__Task requirements__. Please output the line containing "font-weight: normal ->" and all lines that follow it in the data below, exactly, with no pictures.

(Records contained in a dataset)
__________
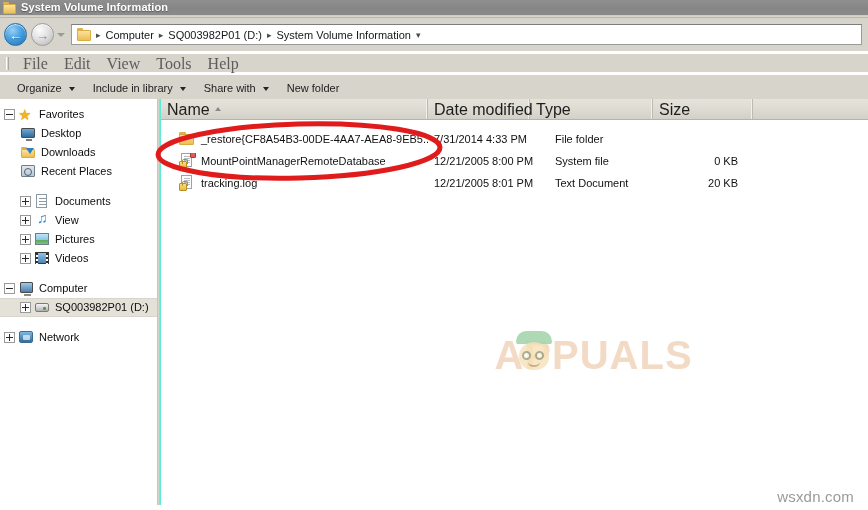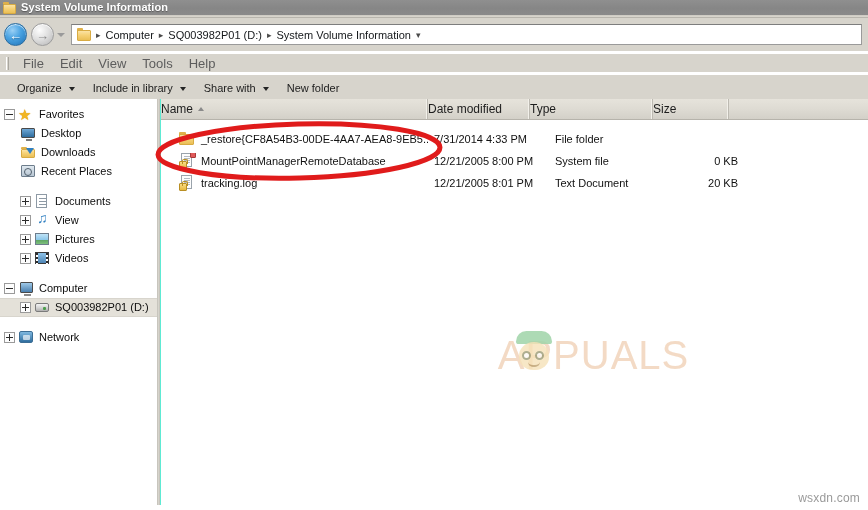"File" .menuitem { font-family: none -> Liberation Serif, serif; font-size: 13px -> 16px }
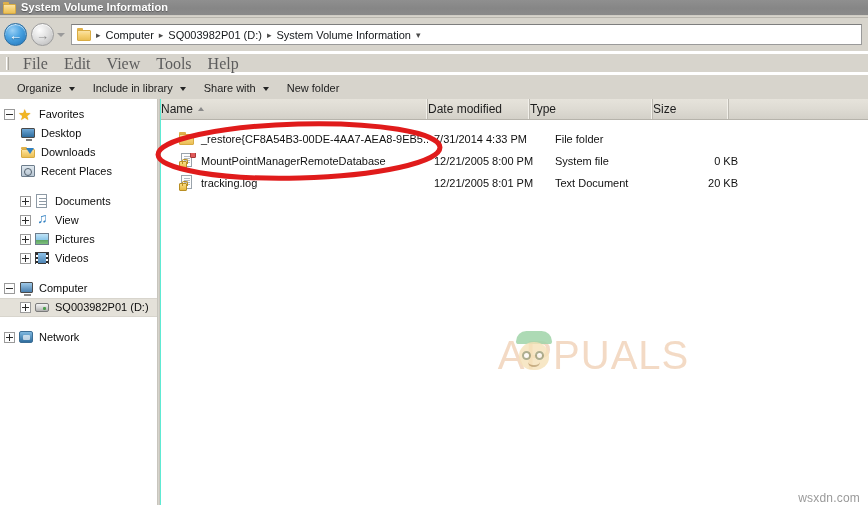"Name" .colcell { font-size: 12px -> 16px; padding-left: none -> 6px }
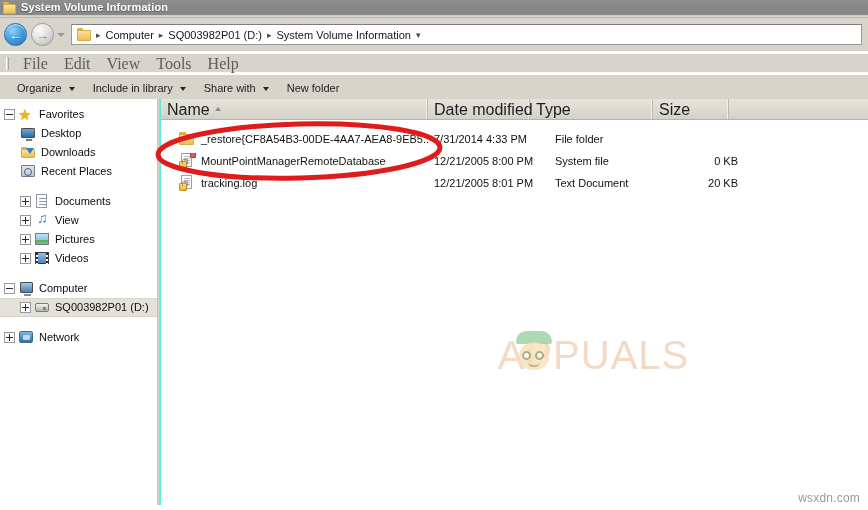"Size" .col-size { width: 76px -> 100px }
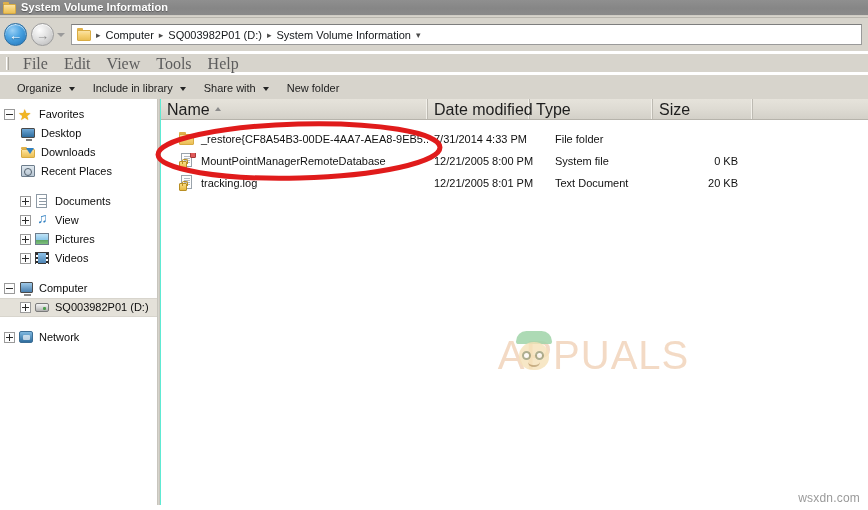"APPUALS" #watermark .wm-text { font-weight: normal -> bold }
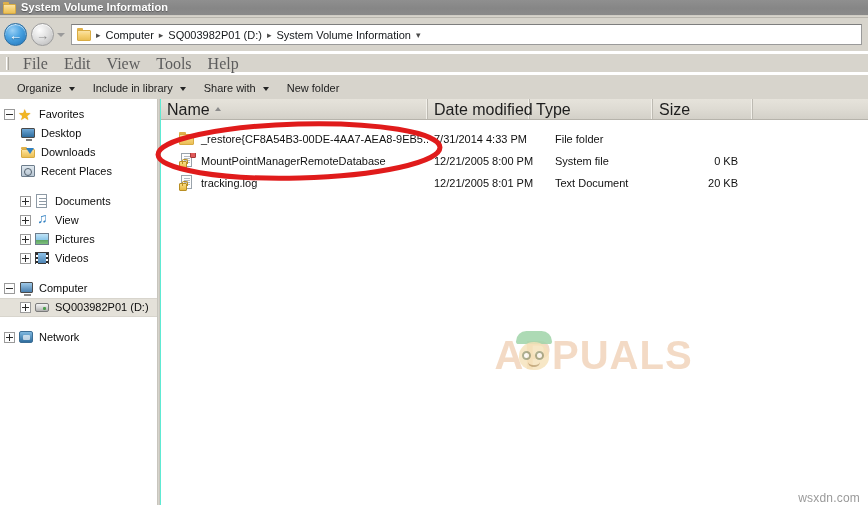"wsxdn.com" #credit { font-size: 12px -> 15px; right: 8px -> 14px }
__________
__Answer area__.
"APPUALS" #watermark .wm-text { font-weight: normal -> bold }
"wsxdn.com" #credit { font-size: 12px -> 15px; right: 8px -> 14px }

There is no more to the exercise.